Automated SEO Audits Using Scrapy and Playwright
SEOScrapyPlaywright

Automated SEO Audits Using Scrapy and Playwright

sscraper
2026-01-25
10 min read
Advertisement

A practical cookbook (2026) pairing Scrapy for crawl scheduling with Playwright rendered crawls to catch modern SEO and page-speed issues.

Hook: If your SEO audits miss JavaScript-only content, render-dependent metadata, or page-speed metrics because you’re crawling with a HEADLESS HTTP client only, you’re under-reporting the problems that actually block rankings. This cookbook shows how to combine Scrapy for crawl scheduling and link discovery with Playwright for accurate rendered crawls — so your automated SEO audit finds real-world technical and on-page issues at scale.

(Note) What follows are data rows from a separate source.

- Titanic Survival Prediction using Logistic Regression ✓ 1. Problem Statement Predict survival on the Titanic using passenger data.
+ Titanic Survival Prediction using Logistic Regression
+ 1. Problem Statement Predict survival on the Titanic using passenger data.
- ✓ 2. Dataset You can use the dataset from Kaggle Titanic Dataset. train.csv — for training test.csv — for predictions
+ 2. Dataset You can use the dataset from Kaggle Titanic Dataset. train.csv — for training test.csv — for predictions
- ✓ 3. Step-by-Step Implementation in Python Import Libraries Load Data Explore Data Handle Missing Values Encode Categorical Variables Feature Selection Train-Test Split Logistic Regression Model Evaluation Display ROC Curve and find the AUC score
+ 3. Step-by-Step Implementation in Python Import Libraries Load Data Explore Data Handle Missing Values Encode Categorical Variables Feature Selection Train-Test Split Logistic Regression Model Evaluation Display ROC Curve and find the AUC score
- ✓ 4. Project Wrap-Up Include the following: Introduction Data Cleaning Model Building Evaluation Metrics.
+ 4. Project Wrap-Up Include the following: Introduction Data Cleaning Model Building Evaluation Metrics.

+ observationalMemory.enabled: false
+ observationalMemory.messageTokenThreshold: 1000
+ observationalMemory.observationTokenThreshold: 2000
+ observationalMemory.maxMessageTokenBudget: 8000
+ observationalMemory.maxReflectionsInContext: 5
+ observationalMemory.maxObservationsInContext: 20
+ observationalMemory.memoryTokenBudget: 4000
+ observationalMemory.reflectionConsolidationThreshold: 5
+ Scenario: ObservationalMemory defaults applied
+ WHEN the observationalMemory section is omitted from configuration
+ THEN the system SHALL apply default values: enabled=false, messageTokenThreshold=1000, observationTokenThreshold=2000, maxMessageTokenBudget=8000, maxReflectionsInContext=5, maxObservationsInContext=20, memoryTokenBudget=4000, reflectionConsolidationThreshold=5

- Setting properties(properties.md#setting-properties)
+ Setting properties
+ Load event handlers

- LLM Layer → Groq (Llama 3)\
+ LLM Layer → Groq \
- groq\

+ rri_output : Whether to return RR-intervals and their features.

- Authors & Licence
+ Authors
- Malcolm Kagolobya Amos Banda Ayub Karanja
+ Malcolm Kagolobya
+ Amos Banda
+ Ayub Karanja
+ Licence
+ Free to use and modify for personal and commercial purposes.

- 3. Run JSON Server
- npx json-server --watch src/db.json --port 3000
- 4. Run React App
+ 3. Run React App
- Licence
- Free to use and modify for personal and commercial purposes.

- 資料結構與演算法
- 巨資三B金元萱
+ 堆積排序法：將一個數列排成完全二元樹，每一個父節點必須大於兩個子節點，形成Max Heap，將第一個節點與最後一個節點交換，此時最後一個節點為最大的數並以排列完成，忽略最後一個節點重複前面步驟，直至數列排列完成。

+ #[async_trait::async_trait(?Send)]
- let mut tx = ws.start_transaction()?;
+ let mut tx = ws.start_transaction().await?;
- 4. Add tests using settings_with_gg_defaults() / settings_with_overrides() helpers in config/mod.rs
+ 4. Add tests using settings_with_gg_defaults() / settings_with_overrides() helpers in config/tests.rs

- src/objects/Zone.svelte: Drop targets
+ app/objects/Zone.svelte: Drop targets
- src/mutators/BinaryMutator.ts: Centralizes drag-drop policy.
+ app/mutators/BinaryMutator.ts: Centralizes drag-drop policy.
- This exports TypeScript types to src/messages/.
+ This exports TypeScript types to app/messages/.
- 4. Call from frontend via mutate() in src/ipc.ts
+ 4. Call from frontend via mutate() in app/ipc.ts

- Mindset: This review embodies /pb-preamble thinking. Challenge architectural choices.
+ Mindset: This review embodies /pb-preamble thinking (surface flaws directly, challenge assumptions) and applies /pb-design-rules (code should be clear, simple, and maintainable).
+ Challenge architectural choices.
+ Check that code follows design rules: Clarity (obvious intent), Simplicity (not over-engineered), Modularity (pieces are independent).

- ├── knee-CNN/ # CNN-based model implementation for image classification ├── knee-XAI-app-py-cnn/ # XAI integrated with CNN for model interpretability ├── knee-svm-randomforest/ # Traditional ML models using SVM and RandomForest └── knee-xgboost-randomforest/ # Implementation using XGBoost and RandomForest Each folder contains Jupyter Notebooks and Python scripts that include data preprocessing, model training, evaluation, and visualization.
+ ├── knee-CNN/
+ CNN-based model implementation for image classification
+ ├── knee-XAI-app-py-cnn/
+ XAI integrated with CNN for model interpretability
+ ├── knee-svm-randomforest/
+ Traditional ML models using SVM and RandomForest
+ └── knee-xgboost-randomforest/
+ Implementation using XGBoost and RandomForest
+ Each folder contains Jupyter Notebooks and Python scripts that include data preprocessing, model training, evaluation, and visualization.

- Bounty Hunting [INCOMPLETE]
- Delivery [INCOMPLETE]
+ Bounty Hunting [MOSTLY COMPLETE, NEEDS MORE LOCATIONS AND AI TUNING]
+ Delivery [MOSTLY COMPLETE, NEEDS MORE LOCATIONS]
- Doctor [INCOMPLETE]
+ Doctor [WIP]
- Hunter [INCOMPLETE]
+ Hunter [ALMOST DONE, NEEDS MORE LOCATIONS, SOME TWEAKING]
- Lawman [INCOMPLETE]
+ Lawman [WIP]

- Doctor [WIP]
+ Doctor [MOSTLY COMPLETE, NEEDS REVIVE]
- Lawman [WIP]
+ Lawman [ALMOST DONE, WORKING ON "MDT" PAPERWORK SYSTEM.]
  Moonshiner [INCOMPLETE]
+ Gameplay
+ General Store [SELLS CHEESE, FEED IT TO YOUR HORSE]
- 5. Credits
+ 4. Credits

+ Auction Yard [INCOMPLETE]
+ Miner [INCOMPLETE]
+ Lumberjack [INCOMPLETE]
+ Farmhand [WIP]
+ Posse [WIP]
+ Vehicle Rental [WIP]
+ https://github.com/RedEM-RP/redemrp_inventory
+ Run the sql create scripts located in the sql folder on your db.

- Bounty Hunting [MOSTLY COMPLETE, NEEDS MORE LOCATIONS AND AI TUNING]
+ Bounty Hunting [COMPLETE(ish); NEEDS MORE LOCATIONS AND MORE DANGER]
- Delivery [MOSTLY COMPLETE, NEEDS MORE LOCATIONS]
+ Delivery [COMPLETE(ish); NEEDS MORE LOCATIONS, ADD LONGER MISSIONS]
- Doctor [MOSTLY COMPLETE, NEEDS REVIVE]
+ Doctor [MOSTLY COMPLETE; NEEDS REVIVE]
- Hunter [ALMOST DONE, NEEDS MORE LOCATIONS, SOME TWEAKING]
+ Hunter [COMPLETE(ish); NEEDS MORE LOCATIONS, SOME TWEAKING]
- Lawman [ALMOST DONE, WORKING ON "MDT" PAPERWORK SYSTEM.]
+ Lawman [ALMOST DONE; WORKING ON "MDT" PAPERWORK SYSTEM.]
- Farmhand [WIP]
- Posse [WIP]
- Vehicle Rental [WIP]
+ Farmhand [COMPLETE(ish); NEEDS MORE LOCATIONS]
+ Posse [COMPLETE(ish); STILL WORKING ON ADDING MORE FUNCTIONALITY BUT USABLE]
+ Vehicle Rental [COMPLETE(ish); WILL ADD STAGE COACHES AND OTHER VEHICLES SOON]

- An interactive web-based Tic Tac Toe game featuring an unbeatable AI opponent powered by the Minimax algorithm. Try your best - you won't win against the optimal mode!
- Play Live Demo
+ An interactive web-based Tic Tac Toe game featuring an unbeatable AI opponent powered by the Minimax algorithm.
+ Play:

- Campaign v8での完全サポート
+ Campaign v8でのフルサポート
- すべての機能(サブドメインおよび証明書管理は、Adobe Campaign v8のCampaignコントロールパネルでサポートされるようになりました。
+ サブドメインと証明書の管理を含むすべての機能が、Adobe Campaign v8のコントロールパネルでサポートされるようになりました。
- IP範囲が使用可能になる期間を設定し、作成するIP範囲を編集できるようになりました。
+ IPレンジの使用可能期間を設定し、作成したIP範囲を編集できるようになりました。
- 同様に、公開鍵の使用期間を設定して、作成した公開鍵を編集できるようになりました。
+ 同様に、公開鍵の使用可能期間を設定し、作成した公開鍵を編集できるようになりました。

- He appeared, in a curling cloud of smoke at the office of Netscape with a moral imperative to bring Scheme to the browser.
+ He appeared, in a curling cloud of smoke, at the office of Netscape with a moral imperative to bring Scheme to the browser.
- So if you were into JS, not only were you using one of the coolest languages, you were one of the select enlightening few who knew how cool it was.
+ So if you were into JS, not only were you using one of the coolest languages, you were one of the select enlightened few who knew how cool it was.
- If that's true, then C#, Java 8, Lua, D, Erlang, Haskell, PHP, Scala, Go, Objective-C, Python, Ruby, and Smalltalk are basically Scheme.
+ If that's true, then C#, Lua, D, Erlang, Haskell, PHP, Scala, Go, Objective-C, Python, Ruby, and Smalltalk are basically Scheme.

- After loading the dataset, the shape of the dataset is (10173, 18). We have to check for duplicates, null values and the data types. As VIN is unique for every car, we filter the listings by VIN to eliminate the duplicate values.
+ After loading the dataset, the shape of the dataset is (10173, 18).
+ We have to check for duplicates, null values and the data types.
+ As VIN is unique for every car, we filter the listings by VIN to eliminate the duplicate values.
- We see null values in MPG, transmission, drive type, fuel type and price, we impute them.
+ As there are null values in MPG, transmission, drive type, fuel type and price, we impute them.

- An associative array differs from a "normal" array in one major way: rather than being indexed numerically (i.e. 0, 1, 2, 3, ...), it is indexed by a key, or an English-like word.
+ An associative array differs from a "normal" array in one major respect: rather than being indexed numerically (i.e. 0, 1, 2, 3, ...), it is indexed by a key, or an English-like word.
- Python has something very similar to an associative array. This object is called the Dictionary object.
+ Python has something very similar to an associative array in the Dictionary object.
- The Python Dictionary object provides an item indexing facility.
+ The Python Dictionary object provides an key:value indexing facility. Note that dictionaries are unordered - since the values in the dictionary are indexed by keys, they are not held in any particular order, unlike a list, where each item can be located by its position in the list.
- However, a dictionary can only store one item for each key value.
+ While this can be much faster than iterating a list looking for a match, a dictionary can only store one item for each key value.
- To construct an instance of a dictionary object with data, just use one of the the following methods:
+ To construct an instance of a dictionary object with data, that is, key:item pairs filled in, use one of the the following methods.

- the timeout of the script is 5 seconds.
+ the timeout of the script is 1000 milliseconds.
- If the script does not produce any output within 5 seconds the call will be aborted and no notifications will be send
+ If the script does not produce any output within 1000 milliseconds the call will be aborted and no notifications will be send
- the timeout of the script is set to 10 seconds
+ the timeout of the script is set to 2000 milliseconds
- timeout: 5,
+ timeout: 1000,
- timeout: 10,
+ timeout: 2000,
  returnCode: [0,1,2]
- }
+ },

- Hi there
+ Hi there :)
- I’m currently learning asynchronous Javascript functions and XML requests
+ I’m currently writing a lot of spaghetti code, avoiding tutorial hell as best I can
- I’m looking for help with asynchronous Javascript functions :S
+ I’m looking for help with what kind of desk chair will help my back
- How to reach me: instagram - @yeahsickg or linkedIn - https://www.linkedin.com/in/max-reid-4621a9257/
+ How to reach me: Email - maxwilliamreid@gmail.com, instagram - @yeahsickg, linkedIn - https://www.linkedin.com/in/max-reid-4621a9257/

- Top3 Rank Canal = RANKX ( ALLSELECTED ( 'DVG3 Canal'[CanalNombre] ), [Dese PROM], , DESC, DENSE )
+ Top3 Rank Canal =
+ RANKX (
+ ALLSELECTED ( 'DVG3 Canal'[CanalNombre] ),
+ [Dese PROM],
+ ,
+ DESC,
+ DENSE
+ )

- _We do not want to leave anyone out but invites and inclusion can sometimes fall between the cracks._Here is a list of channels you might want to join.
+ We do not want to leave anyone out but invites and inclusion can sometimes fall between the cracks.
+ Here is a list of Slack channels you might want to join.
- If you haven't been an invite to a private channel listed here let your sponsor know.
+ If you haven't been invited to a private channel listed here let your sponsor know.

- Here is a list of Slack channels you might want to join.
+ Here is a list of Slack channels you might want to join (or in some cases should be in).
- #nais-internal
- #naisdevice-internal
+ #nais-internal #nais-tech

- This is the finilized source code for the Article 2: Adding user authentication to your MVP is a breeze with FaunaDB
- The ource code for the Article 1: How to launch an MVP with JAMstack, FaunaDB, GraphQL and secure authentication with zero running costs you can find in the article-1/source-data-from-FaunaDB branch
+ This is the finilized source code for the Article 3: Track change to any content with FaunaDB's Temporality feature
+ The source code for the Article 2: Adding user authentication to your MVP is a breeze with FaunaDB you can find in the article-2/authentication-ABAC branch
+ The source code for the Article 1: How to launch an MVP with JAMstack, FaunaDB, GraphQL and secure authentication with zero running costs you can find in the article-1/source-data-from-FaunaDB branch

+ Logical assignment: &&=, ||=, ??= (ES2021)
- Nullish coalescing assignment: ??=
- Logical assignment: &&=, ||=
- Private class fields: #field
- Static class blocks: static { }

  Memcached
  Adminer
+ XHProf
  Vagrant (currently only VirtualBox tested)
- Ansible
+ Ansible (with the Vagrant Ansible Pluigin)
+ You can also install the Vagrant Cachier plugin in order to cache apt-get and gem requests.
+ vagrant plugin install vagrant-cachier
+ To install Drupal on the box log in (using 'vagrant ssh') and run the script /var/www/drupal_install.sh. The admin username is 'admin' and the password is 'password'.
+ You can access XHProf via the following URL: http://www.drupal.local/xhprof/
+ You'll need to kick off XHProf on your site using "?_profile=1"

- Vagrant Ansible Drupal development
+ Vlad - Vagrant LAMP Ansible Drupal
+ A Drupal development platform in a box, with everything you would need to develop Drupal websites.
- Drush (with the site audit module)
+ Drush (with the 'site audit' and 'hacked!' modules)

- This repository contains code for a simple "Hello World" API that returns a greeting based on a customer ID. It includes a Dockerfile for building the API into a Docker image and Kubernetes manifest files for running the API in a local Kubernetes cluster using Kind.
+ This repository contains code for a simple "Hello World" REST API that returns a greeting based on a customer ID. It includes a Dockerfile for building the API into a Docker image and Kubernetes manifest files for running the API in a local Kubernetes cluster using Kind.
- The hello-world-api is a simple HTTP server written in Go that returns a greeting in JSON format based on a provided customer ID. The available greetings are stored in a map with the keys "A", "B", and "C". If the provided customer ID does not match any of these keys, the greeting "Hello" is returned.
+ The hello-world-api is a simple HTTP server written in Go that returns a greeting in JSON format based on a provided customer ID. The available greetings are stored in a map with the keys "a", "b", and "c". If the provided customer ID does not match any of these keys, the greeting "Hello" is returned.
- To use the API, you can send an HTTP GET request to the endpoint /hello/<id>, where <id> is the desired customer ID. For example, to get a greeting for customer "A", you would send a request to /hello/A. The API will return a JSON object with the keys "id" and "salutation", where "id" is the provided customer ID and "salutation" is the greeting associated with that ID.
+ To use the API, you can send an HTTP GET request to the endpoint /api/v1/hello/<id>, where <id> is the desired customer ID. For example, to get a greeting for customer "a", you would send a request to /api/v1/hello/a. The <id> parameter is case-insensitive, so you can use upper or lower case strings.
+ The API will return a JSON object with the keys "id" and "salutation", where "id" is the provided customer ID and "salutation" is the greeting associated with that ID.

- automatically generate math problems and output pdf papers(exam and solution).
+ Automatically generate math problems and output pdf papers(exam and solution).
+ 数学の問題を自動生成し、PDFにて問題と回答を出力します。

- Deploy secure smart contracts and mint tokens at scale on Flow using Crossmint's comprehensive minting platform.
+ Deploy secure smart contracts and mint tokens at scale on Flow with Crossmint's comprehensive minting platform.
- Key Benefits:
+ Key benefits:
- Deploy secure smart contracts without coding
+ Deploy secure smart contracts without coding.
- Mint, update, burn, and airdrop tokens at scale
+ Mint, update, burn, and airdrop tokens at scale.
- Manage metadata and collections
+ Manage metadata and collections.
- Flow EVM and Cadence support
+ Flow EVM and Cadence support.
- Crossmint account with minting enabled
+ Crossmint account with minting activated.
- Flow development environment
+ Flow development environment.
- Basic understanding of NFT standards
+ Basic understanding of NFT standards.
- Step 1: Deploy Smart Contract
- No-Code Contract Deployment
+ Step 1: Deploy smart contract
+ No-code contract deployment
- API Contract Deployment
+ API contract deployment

Why Scrapy + Playwright in 2026?

By 2026 search discoverability spans social, AI answers, and traditional search engines. Pages are increasingly rendered client-side, rely on dynamic structured data, and use client-only hydration for critical content. A modern audit crawler must do two things well:

  • Scale and schedule link discovery, throttling, retries and export formats — Scrapy is battle-tested here.
  • Accurately render JavaScript-driven pages and capture browser-only metrics (LCP, CLS, FCP, JS-generated meta tags, JSON-LD) — Playwright gives deterministic automation and CDP-level access.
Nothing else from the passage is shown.